_What you have to do_
Make an exact copy of the lines from the top of the entries below through the line with "STEM i Patrimoni</div>". Leave all pictures out.
————
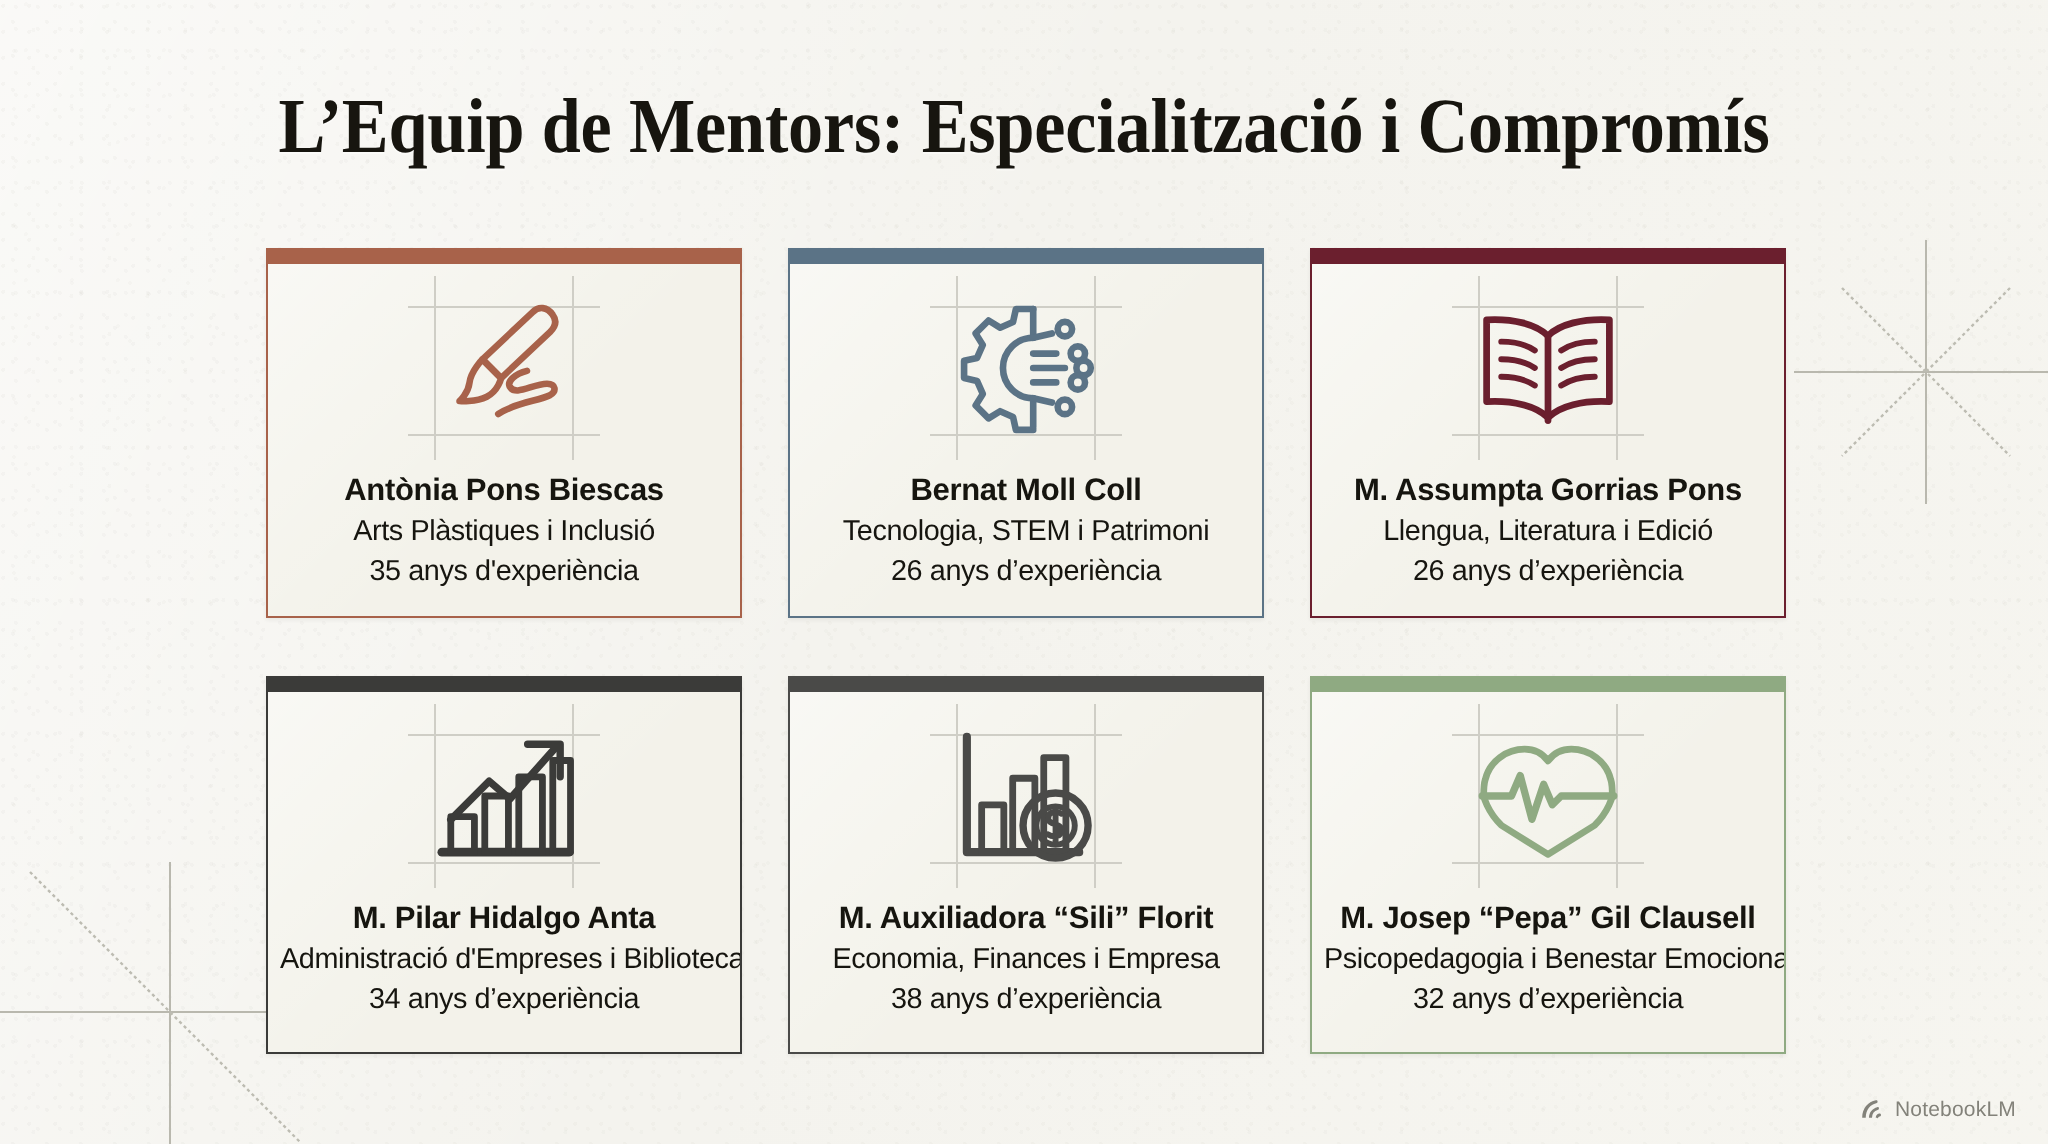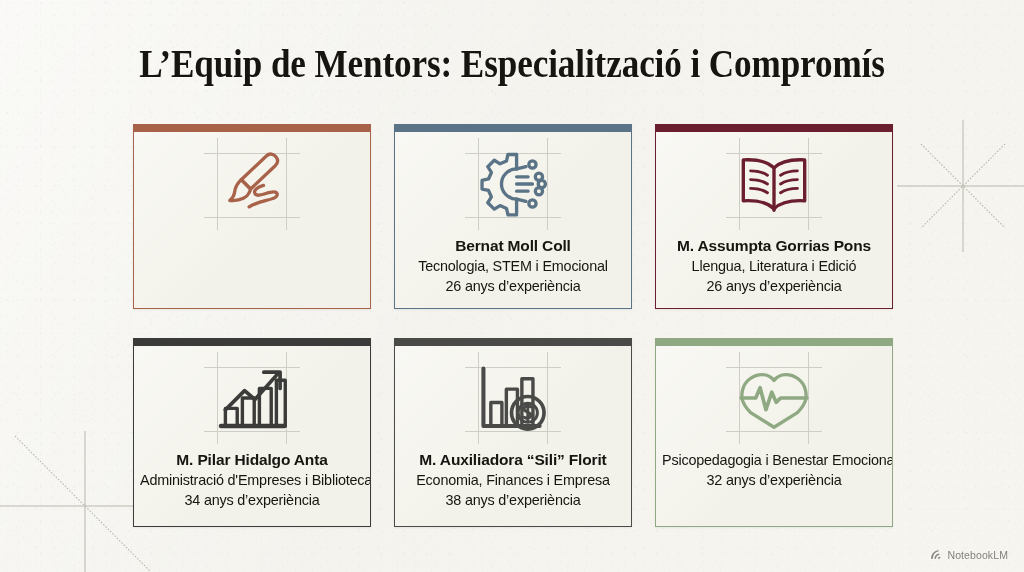--- a/index.html
+++ b/index.html
@@ -233,6 +233,11 @@
           </svg>
         </div>
       </div>
+      <div class="card-text">
+        <div class="c-name">Antònia Pons Biescas</div>
+        <div class="c-field">Arts Plàstiques i Inclusió</div>
+        <div class="c-years">35 anys d'experiència</div>
+      </div>
     </div>
   </div>
 

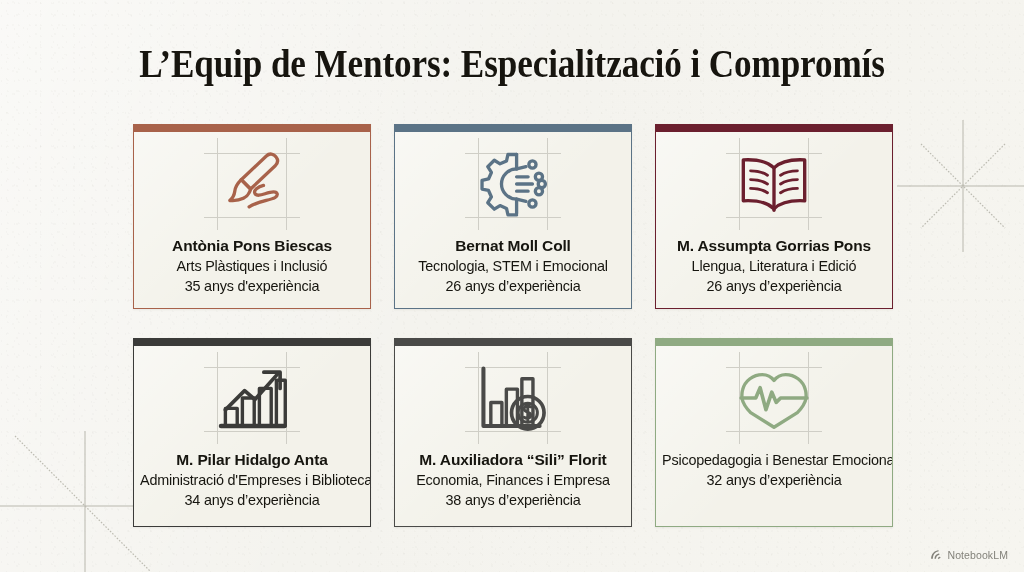--- a/index.html
+++ b/index.html
@@ -268,7 +268,7 @@
       </div>
       <div class="card-text">
         <div class="c-name">Bernat Moll Coll</div>
-        <div class="c-field">Tecnologia, STEM i Emocional</div>
+        <div class="c-field">Tecnologia, STEM i Patrimoni</div>
         <div class="c-years">26 anys d’experiència</div>
       </div>
     </div>

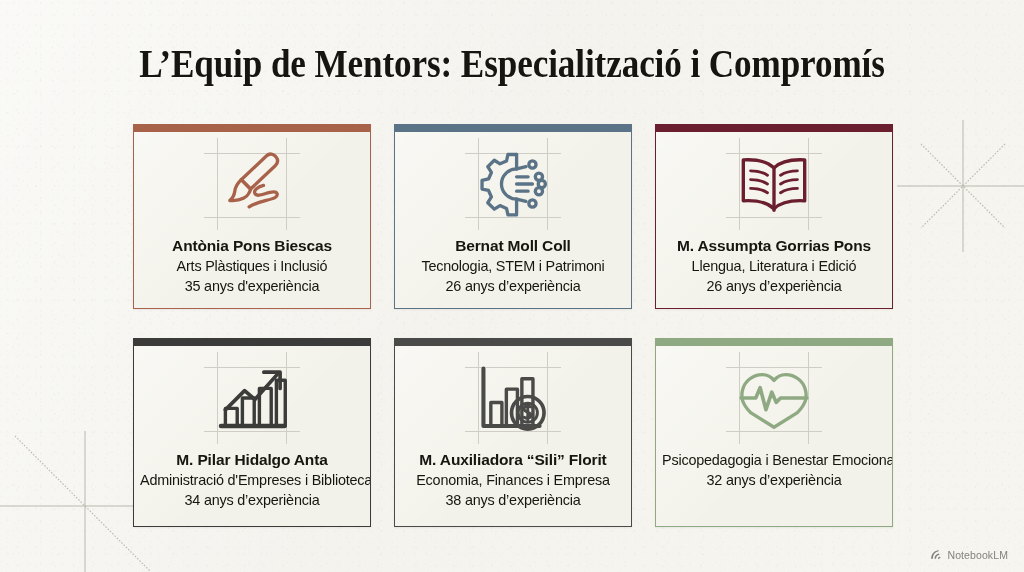--- a/index.html
+++ b/index.html
@@ -378,6 +378,7 @@
         </div>
       </div>
       <div class="card-text">
+        <div class="c-name">M. Josep “Pepa” Gil Clausell</div>
         <div class="c-field">Psicopedagogia i Benestar Emocional</div>
         <div class="c-years">32 anys d’experiència</div>
       </div>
————
_Answer box_
--- a/index.html
+++ b/index.html
@@ -233,6 +233,11 @@
           </svg>
         </div>
       </div>
+      <div class="card-text">
+        <div class="c-name">Antònia Pons Biescas</div>
+        <div class="c-field">Arts Plàstiques i Inclusió</div>
+        <div class="c-years">35 anys d'experiència</div>
+      </div>
     </div>
   </div>
 

--- a/index.html
+++ b/index.html
@@ -268,7 +268,7 @@
       </div>
       <div class="card-text">
         <div class="c-name">Bernat Moll Coll</div>
-        <div class="c-field">Tecnologia, STEM i Emocional</div>
+        <div class="c-field">Tecnologia, STEM i Patrimoni</div>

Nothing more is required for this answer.